* **YOUR GOAL**:
Every line in the records below between the one holding "2022-07-01: 15692712 -> 36800000" and the one holding "2022-08-15: none -> 62600000", inclusive, is to be set down exactly; all other lines are to be left out.

* **SOURCE DATA**:

******************************

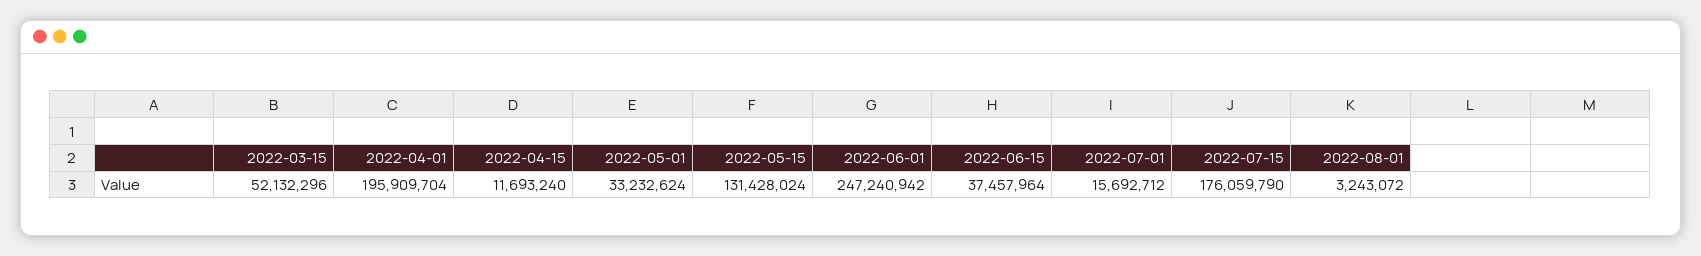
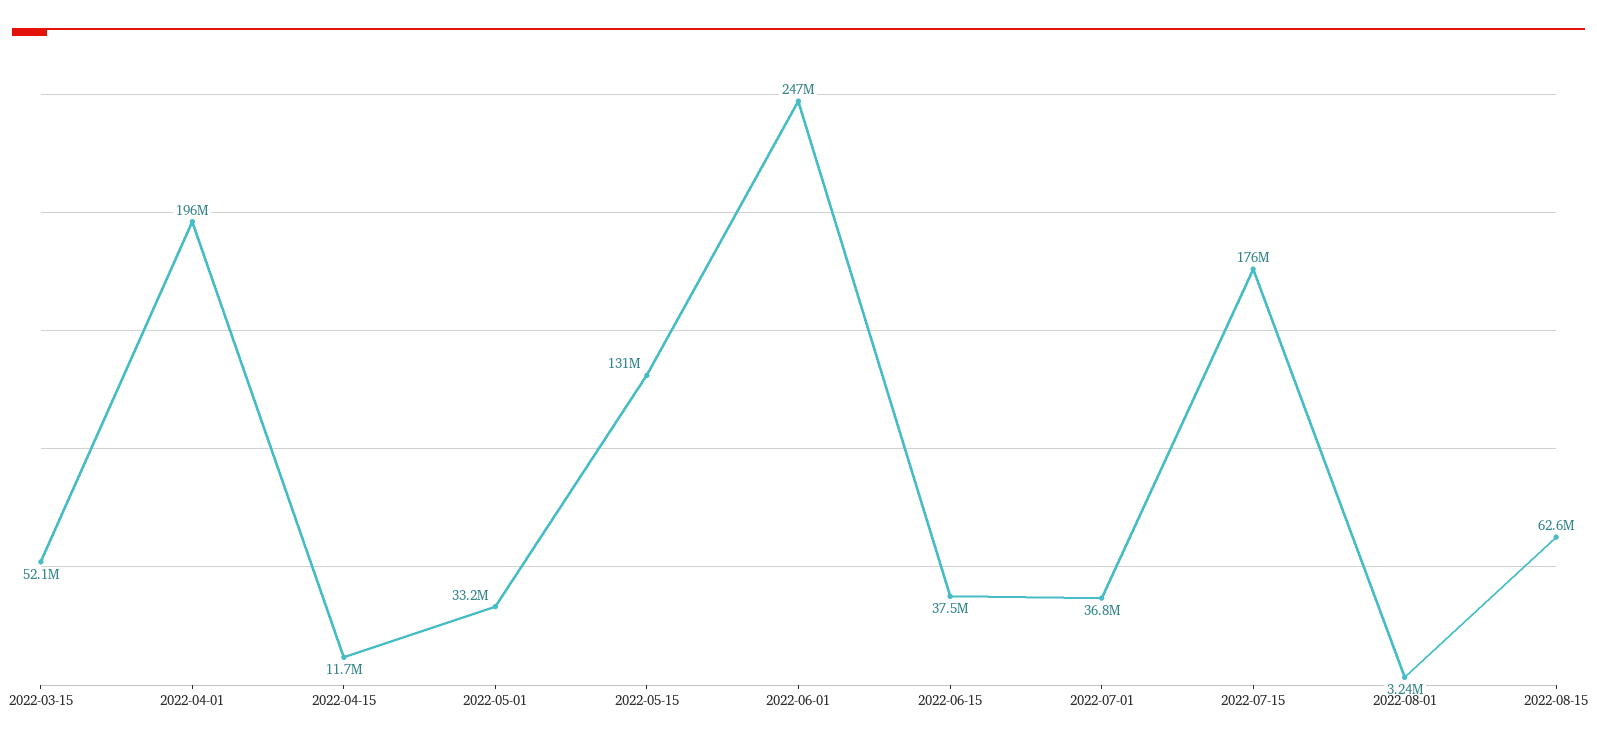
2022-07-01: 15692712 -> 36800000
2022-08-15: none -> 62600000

******************************

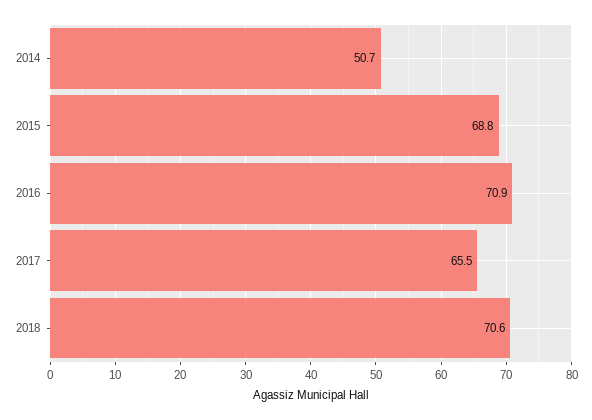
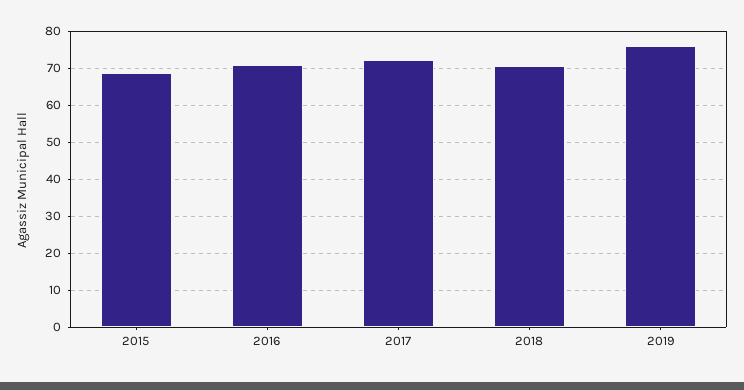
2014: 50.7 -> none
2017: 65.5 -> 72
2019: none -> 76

******************************

* **TASK ANSWER**:
2022-07-01: 15692712 -> 36800000
2022-08-15: none -> 62600000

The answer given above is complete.